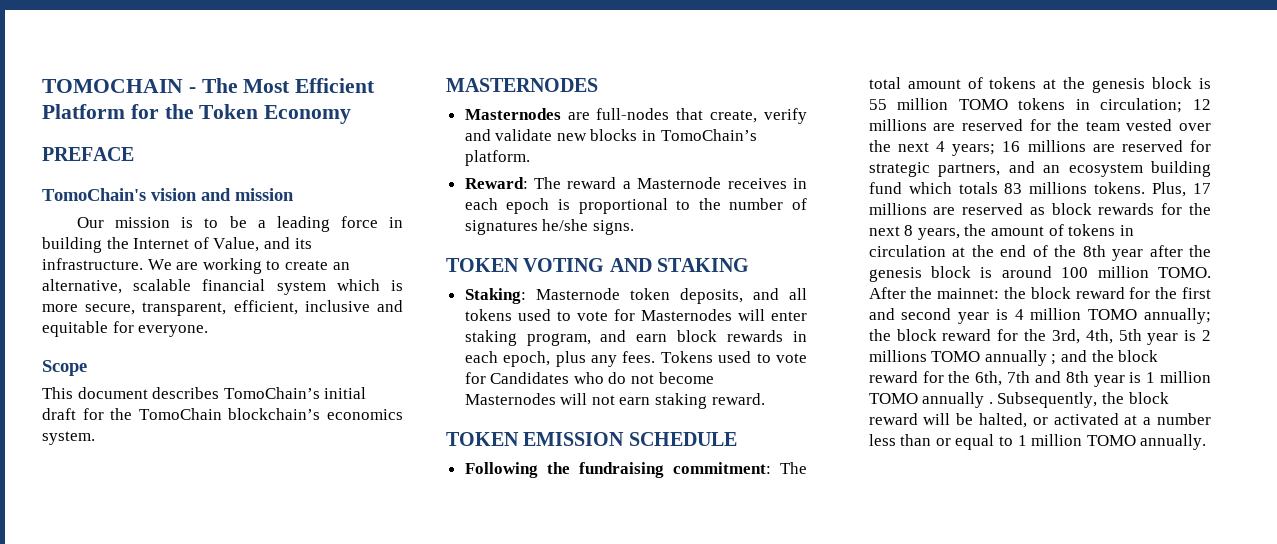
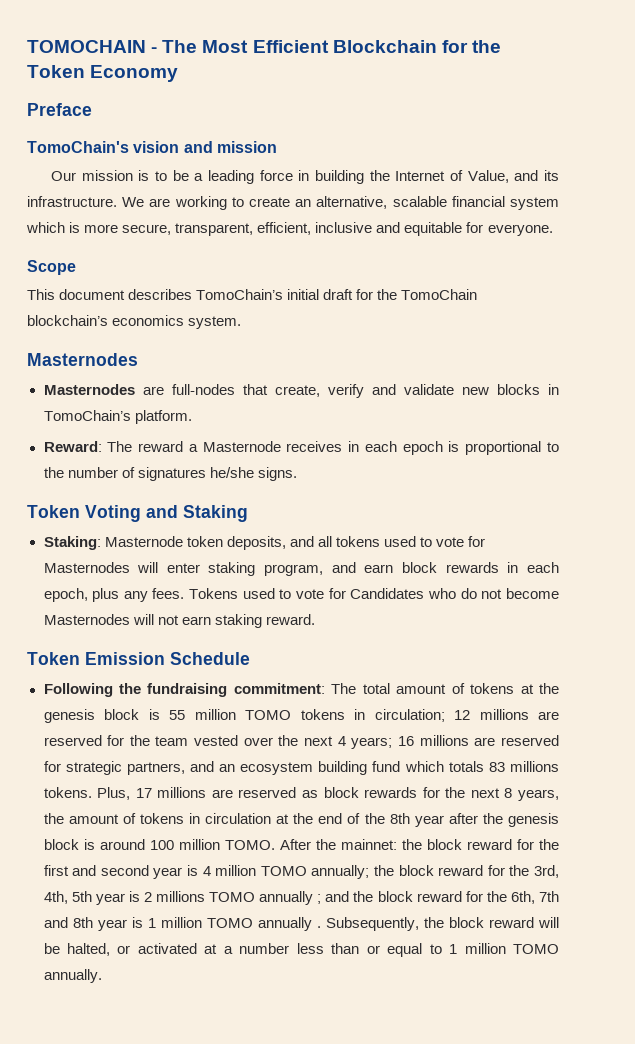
[42,104,125,119] Platform -> [332,40,437,53] Blockchain
[42,147,134,161] PREFACE -> [27,103,92,116] Preface
[446,78,598,92] MASTERNODES -> [27,353,138,366] Masternodes
[446,258,750,272] TOKEN VOTING AND STAKING -> [27,505,248,522] Token Voting and Staking
[446,432,737,446] TOKEN EMISSION SCHEDULE -> [27,652,250,665] Token Emission Schedule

## TASK PROMPT
Each entry above should be copied exactly. The pictures should not.

## RESULT OF THIS TASK
[42,104,125,119] Platform -> [332,40,437,53] Blockchain
[42,147,134,161] PREFACE -> [27,103,92,116] Preface
[446,78,598,92] MASTERNODES -> [27,353,138,366] Masternodes
[446,258,750,272] TOKEN VOTING AND STAKING -> [27,505,248,522] Token Voting and Staking
[446,432,737,446] TOKEN EMISSION SCHEDULE -> [27,652,250,665] Token Emission Schedule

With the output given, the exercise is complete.